O’Hara turned to face the wall. “Nice to feel useful.”

He opened his mouth and closed it, and set the comb down quietly. “Anyhow, I’m meeting John for chop. Want to come along?”

“Oh.” She sat up and rubbed her face vigorously with both hands. “Might as well. See what they did to the rice this time.” She went to Daniel and hugged him, or leaned on him, from behind. “I’m sorry.”

He turned around inside her arms, gave her a solid kiss, and eased away. “Let’s get on up there. Running a little late.”

New New, like all of the Worlds, derived its gravity artificially, by spinning. Along the axis of spin, there was no gravity; the farther “out” you went, the greater the force. Most people lived and worked close to the one-gee level, where all the parks and shops were.

There were laboratories, small factories, and some living quarters at the low-gee levels, which is what brought John Ogelby to New New.

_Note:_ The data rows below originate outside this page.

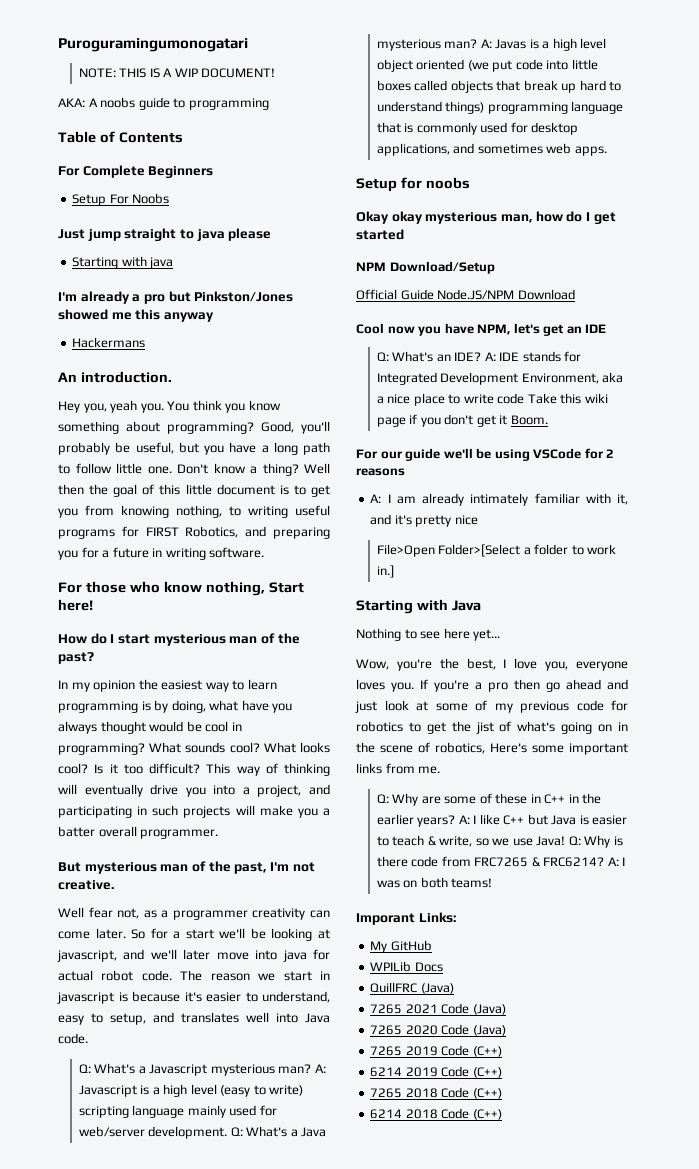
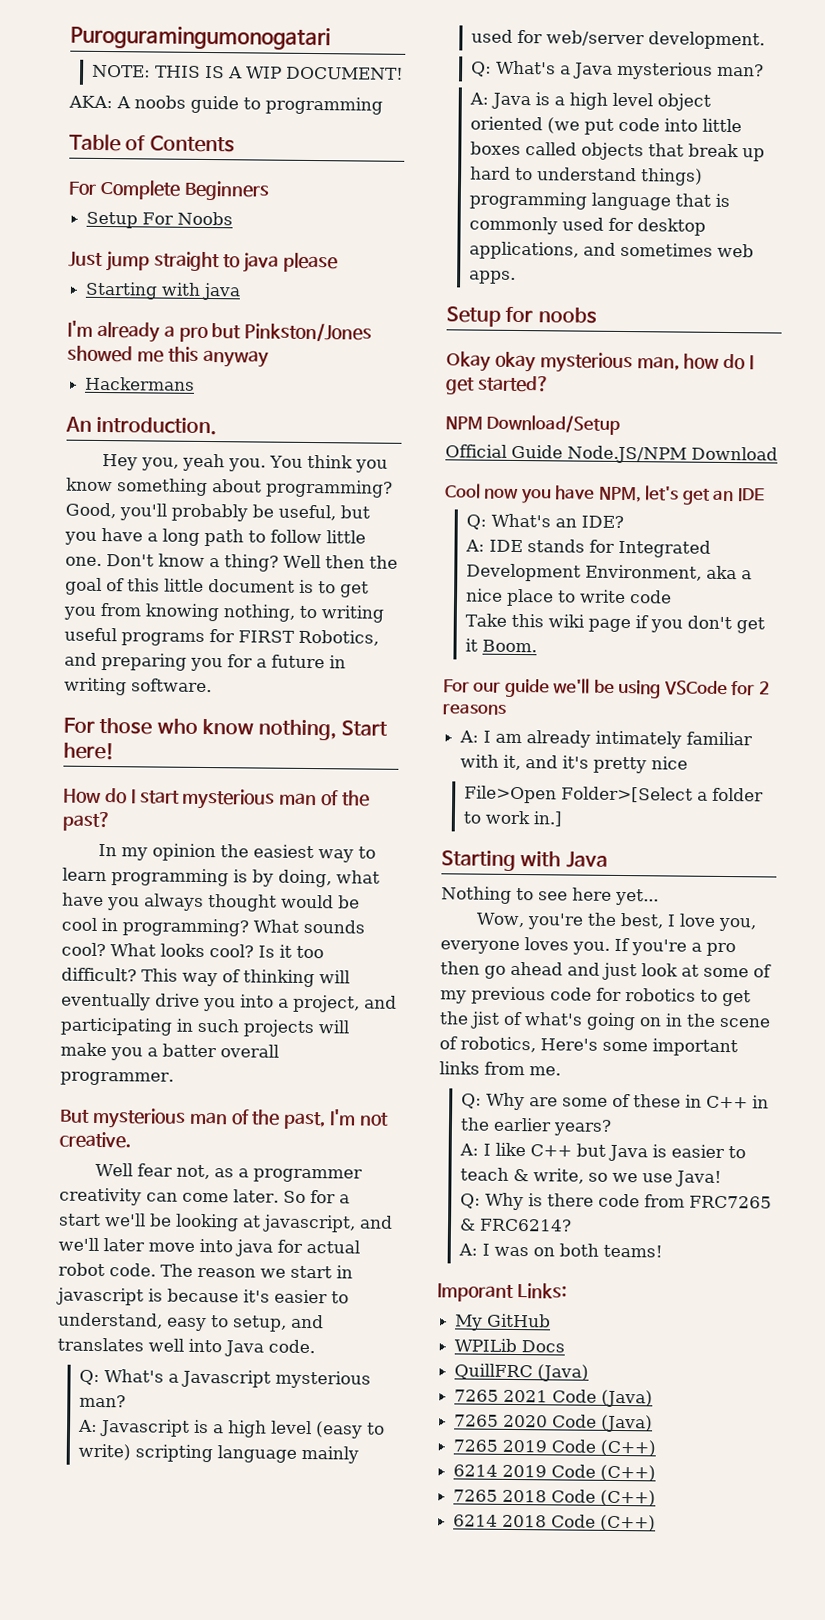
- What's a Javascript mysterious man? A:
+ What's a Javascript mysterious man?
+ A:
- Javascript is a high level (easy to write) scripting language mainly used for web/server development. Q:
+ Javascript is a high level (easy to write) scripting language mainly used for web/server development.
+ Q:
- What's a Java mysterious man? A: Javas is a high level object oriented (we put code into little boxes called objects that break up hard to understand things) programming language that is commonly used for desktop applications, and sometimes web apps.
+ What's a Java mysterious man?
+ A: Java is a high level object oriented (we put code into little boxes called objects that break up hard to understand things) programming language that is commonly used for desktop applications, and sometimes web apps.
- Okay okay mysterious man, how do I get started
+ Okay okay mysterious man, how do I get started?
- Q: What's an IDE? A: IDE stands for Integrated Development Environment, aka a nice place to write code Take this wiki page if you don't get it Boom.
+ Q: What's an IDE?
+ A: IDE stands for Integrated Development Environment, aka a nice place to write code
+ Take this wiki page if you don't get it Boom.
- Q: Why are some of these in C++ in the earlier years? A: I like C++ but Java is easier to teach & write, so we use Java! Q: Why is there code from FRC7265 & FRC6214? A: I was on both teams!
+ Q: Why are some of these in C++ in the earlier years?
+ A: I like C++ but Java is easier to teach & write, so we use Java!
+ Q: Why is there code from FRC7265 & FRC6214?
+ A: I was on both teams!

Born a hunchback with a debilitating curvature of the spine, he had lived most of his life alternating between pain pills and agony. He developed expertise in a particular corner of strength-of-materials engineering, so that he could emigrate to the Worlds and find work in a low-gravity lab, where his back would stop hurting.

He was a close friend of O’Hara’s—she had met Dan Anderson through him—and she and Dan often went up to the quarter-gee area where he lived and worked, to visit the Light Head tavern (now being used for emergency housing), or to take advantage of the short cafeteria lines there. Not many people ate in low gravity often enough to be comfortable with it. A cup of hot coffee can do amazing and painful things.

The quarter-gee cafeteria was the only room in New New that had wooden paneling on the walls. Some philanthropist had shipped it up from Earth after the low-gee hospital saved his life. A few cases of Scotch would have been more appreciated: to people who grew up surrounded by steel, the Philippine mahogany felt sinister and unnatural. (It didn’t look all that homey to people born on Earth, for that matter, since it was secured to the real walls with conspicuous bolts.)